“Let Us Now Praise Corporate Persons”

Kent Greenfield photo

Kent Greenfield

“Let Us Now Praise Corporate Persons” is the attention-getting title of a Washington Monthly  article by Kent Greenfield, a professor of law and Dean’s Research Scholar at Boston College Law School. The article’s sub-head gives the gist:

Citizens United was a bad decision; but the cry of “Corporations are not people!” isn’t helping fix the problem—in fact, it’s making it worse.

A few more quotes to persuade you to read the article:

“As a law professor, I have spent my career as an oddity—a progressive who teaches corporate law, almost always the most liberal person in any room of business law academics.”
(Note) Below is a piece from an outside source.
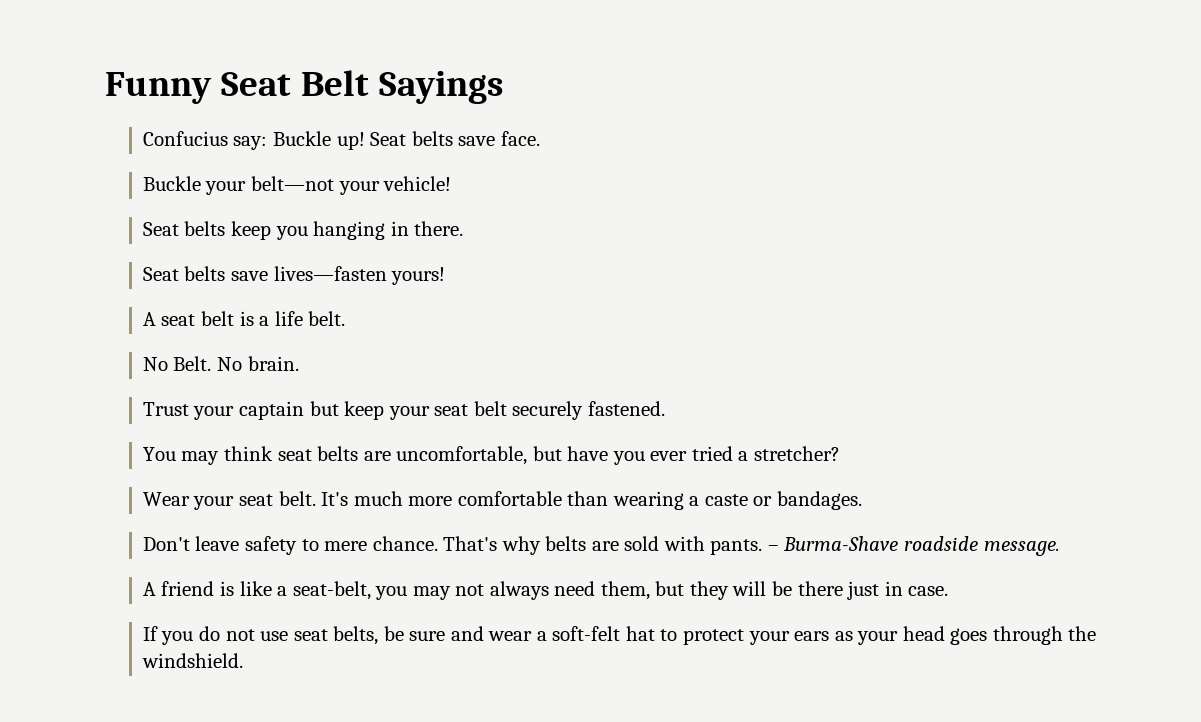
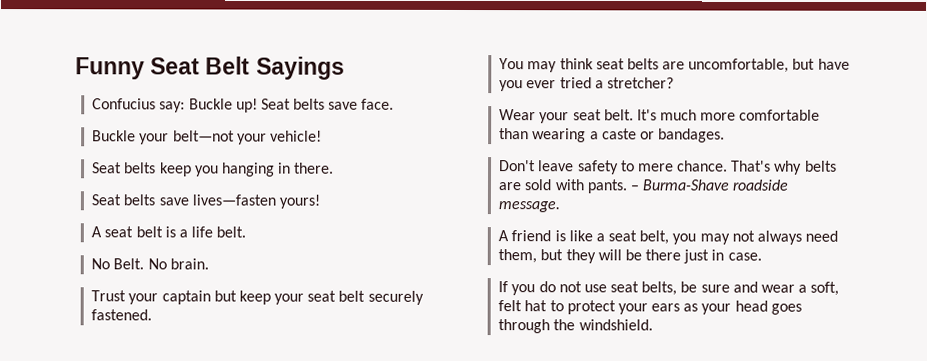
[292,581,371,600] seat-belt, -> [608,230,670,245] seat belt,
[552,626,621,641] soft-felt -> [810,281,840,296] [498,300,523,312] soft, felt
“What’s the best way to control corporate power? More corporate personhood, not less.”

“When [the Hobby Lobby] suit made it to the Supreme Court in early 2014, a group of corporate law professors (of which I was one) filed a “friend of the court” brief arguing against the corporation. The brief’s main argument? Corporate personhood. … The Supreme Court disagreed. It held, 5-4, that [Hobby Lobby’s owners] could project their religious beliefs onto the corporation … the majority [of the Court] doesn’t understand the basics of corporate law. Its sin was not an embrace of corporate personhood but a rejection of it.”

“Remember, the opposite of a constitutional right is a government power. If corporations have no rights, then governmental power in connection with corporations is at its maximum. That power can be abused, and corporate personhood is a necessary bulwark.”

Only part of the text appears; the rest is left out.